Please retype the records below exactly, leaving out any pictures.

### Input
■ ■ ■

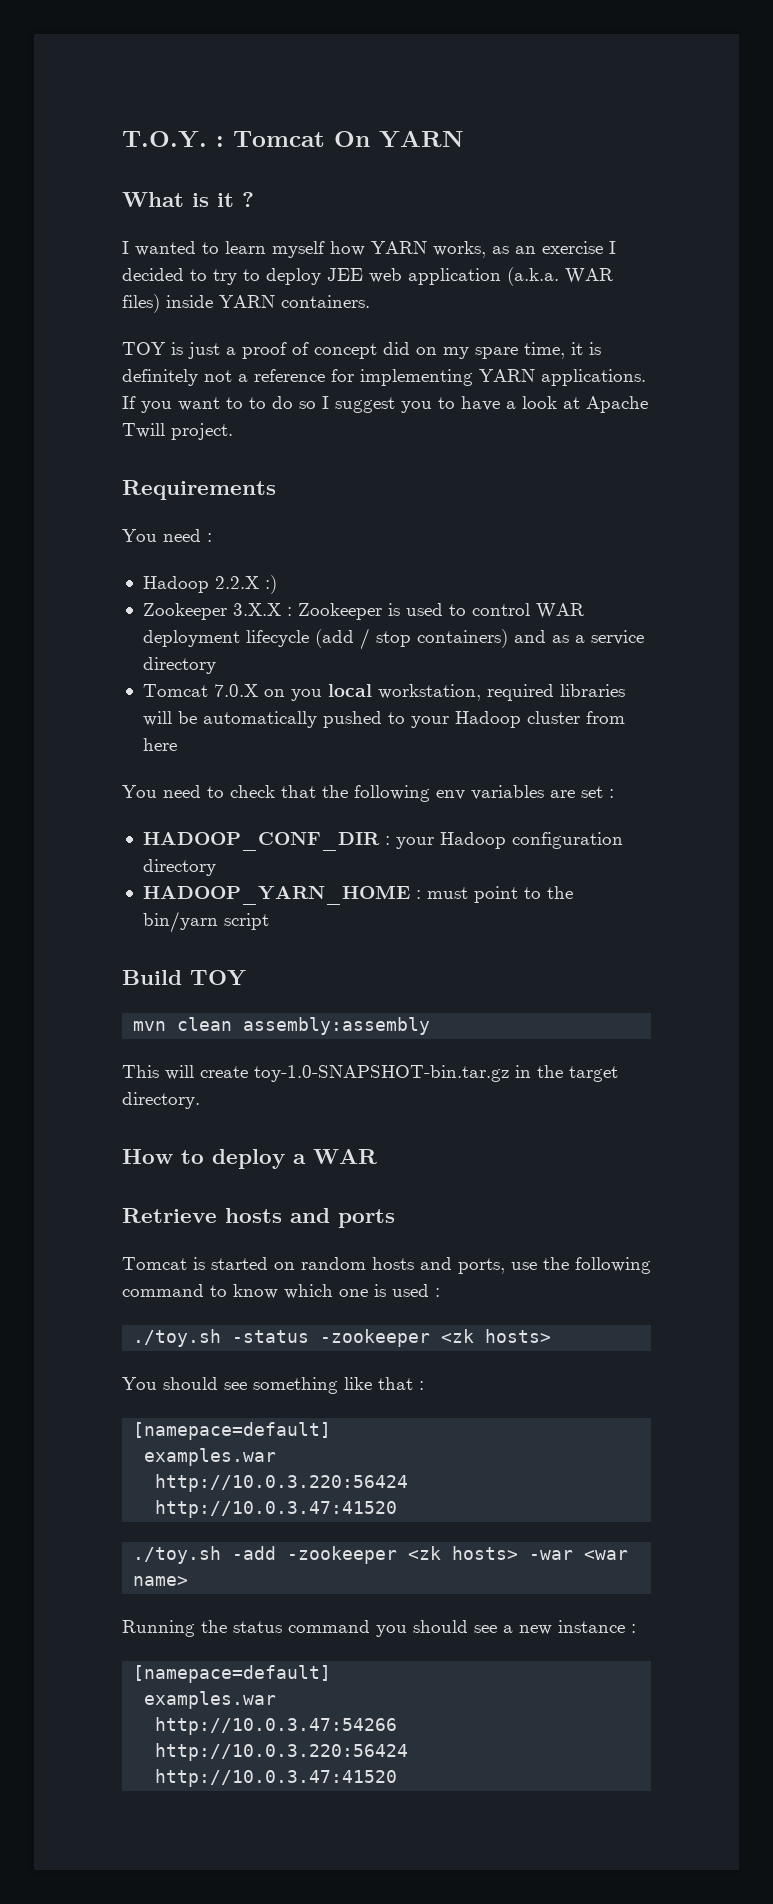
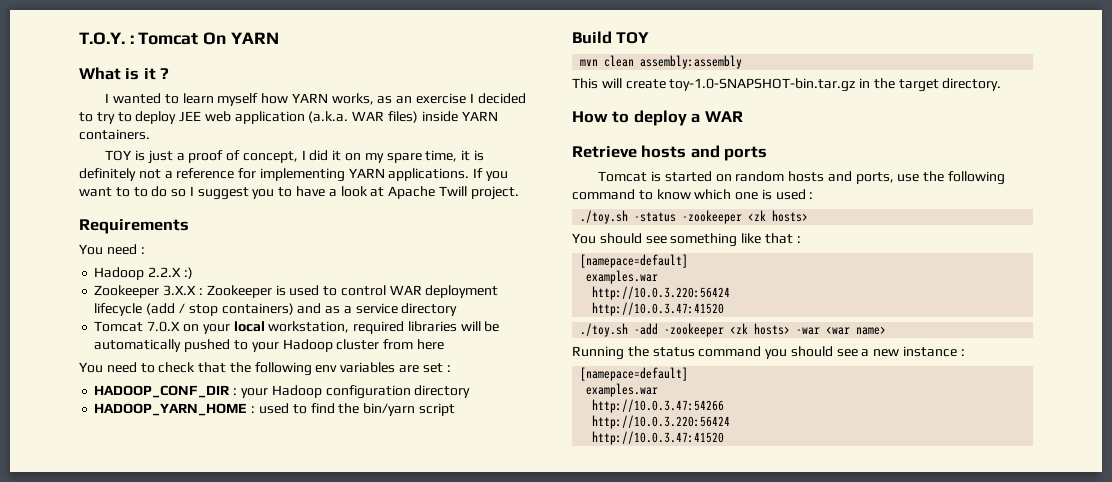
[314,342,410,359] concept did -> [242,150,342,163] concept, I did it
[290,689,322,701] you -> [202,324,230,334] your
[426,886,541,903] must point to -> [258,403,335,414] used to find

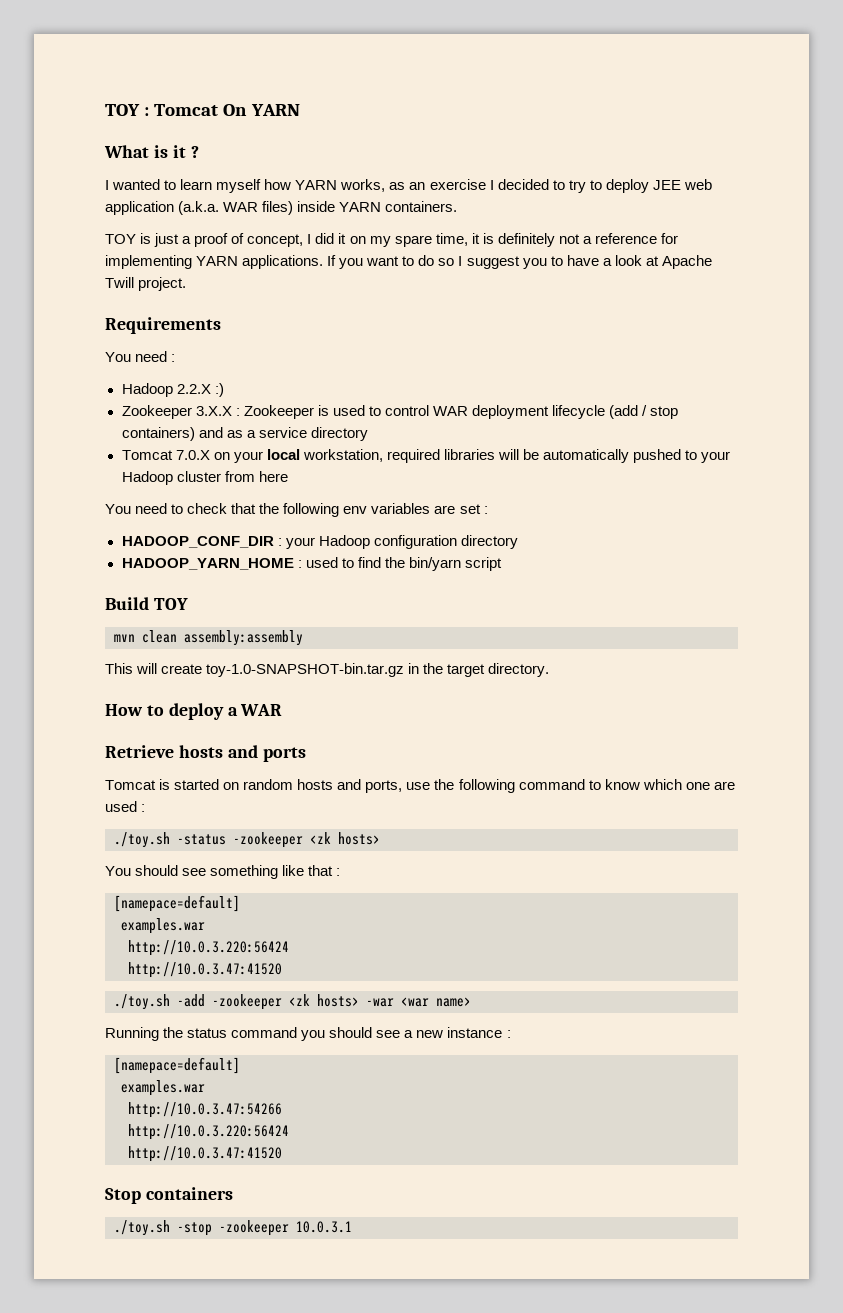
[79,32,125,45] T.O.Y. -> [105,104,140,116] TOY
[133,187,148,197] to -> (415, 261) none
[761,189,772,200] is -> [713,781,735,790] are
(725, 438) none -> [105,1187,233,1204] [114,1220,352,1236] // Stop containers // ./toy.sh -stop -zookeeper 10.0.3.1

■ ■ ■

### Response to this task
[314,342,410,359] concept did -> [242,150,342,163] concept, I did it
[290,689,322,701] you -> [202,324,230,334] your
[426,886,541,903] must point to -> [258,403,335,414] used to find

[79,32,125,45] T.O.Y. -> [105,104,140,116] TOY
[133,187,148,197] to -> (415, 261) none
[761,189,772,200] is -> [713,781,735,790] are
(725, 438) none -> [105,1187,233,1204] [114,1220,352,1236] // Stop containers // ./toy.sh -stop -zookeeper 10.0.3.1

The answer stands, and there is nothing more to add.